Obama pitch to tech-heads: help make government work better

By The Mandarin

Monday March 14, 2016

The United States’ first social media president made an unprecedented trip to the festival of digital creativity this weekend to recruit technologists to help make the federal government work better.

Barack Obama skipped the funeral of former first lady Nancy Reagan to keep his date with the geeks of South by Southwest, an annual festival of interactive entertainment and development in Austin, Texas. An hour-long conversation centred on the role of technology in government and the need for partnership with the tech sector to deliver 21st century solutions for citizens.

Obama successfully tapped social networks to win over millennials in two election campaigns for president and has wired the White House with digital know-how to enhance engagement and service delivery. Obama’s digital chief said this week it will be one of the great legacies of the administration.

In his weekly address to the nation before travelling to Texas last week, Obama talked about the relationship the government has forged with private enterprise — hiring key talent from the likes of Facebook and Google — to drive new digital solutions:

“On my campaign in 2008, we saw how technology could bring people together and help them engage as citizens in their own communities.  So when I came to the White House, I wanted apply that experience to the federal government. It hasn’t always been easy. And we’ve had some bumps along the way.

“But we’ve also made good progress. Over the past few years, for example, we’ve done something that government never has. We asked some of the sharpest minds from companies in Silicon Valley and across the country to come help us modernise the federal government for the way we live today. And they came ready to serve, tackling some of our biggest challenges — like high-tech special ops units.

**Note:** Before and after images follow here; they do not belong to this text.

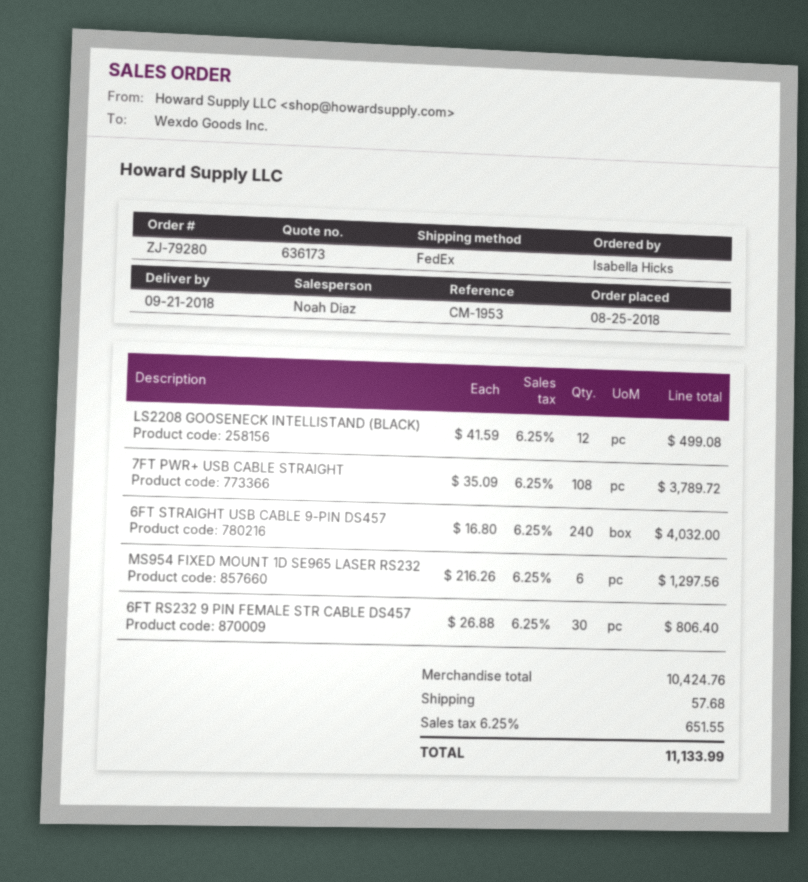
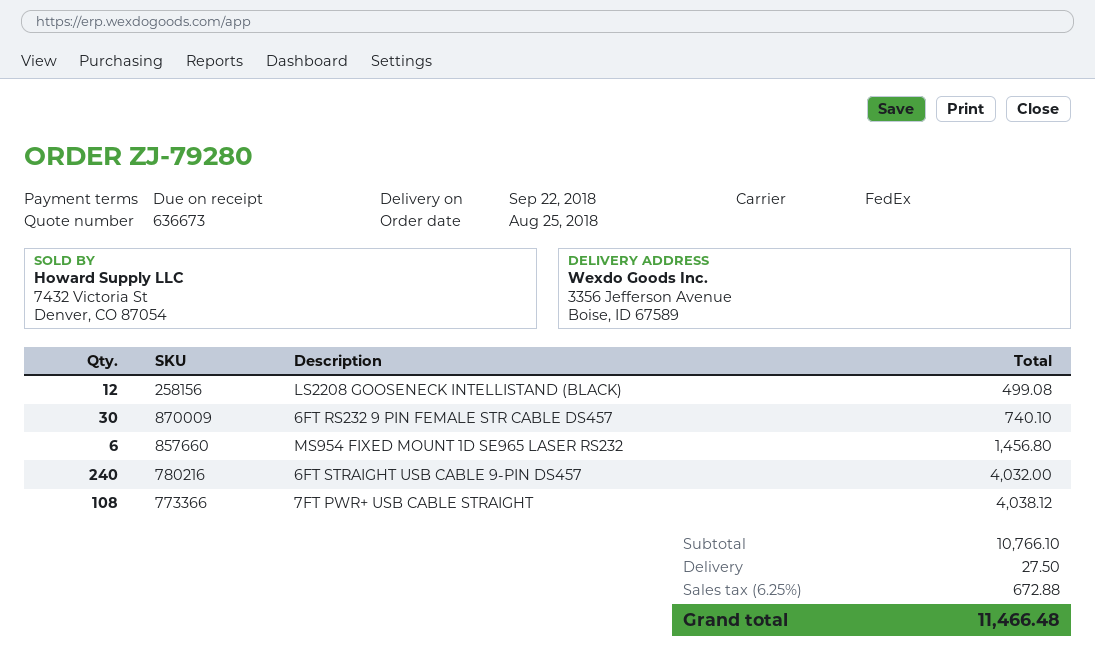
quote number: 636173 -> 636673
delivery date: 2018-09-21 -> 2018-09-22
7FT PWR+ USB CABLE STRAIGHT: 108 for 3789.72 -> 108 for 4038.12
MS954 FIXED MOUNT 1D SE965 LASER RS232: 6 for 1297.56 -> 6 for 1456.80
6FT RS232 9 PIN FEMALE STR CABLE DS457: 30 for 806.40 -> 30 for 740.10
subtotal: 10424.76 -> 10766.10
shipping: 57.68 -> 27.50
tax: 6.25% = 651.55 -> 6.25% = 672.88
total: 11133.99 -> 11466.48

“These teams are partnering with the government’s existing policy and technical experts to re-imagine the way we do business and deliver services that work better and cost less. Already, we’ve made it easier for students to find the college that’s right for them. For immigrants to track the green card and naturalisation process online. For veterans to access their medical records. And yes, after an initial false start, we’ve made it much easier for tens of millions of Americans to compare and buy health insurance and the peace of mind that goes with it.”

In Texas, Obama was pressed on privacy and technology encryption in the wake of a looming war with Apple to access data from a terrorist’s iPhone. He called on software and device makers to strike a balance:

“My conclusion so far is that you cannot take an absolutist view on this. So if your argument is strong encryption no matter what, and we can and should, in fact, create black boxes, that I think does not strike the kind of balance that we have lived with for 200, 300 years and it is fetishising our phones above every other value. That can’t be the right answer.

“I suspect that the answer is going to come down to how do we create a system where the encryption is as strong as possible, the key is as secure as possible, is accessible by the smallest number of people possible for a subset of issues that we agree are important.”

Jason Goldman, the White House’s chief digital officer, says digital engagement is now core to the Oval Office. In a post on Medium over the weekend, he wrote:

“This story is not about the transformative power of technology, but a way of governing that empowers people to find the ‘imperative of citizenship’. Giving people a voice, enabling them to be heard, and working with them to solve big problems is the animating principle of President Obama’s campaign and the core of his presidency …

“When it puts users first, [technology] enables Americans to find their voice, for our government to deliver better services, and make our country more just. The chance to be part of this work — to build a more user-centered government — has inspired talented people to serve our country in new ways … Working together with talent across the federal government, these teams helped to codify a user-centered focus in digital services. The work they’re doing is impactful — and it’s hard to see how they don’t become a permanent features of our government. Indeed, this might be President Obama’s most important accomplishment as the First Tech President: establishing a lasting legacy of service that will carry on long after he leaves office.”

Goldman cites a number of digital engagement projects achieved by the White House, including:

  • Simplifying student aid by making the application form simpler and more efficient;
  • Helping students prepare for college with a new College Scorecard;
  • Giving people access to their health information through new online platform Blue Button; and
  • Improving the immigration process through digital form processing.

The administration also established We The People, an open petition platform. And this weekend it launched the Opportunity Project, a “new open data effort to improve economic mobility for all Americans”.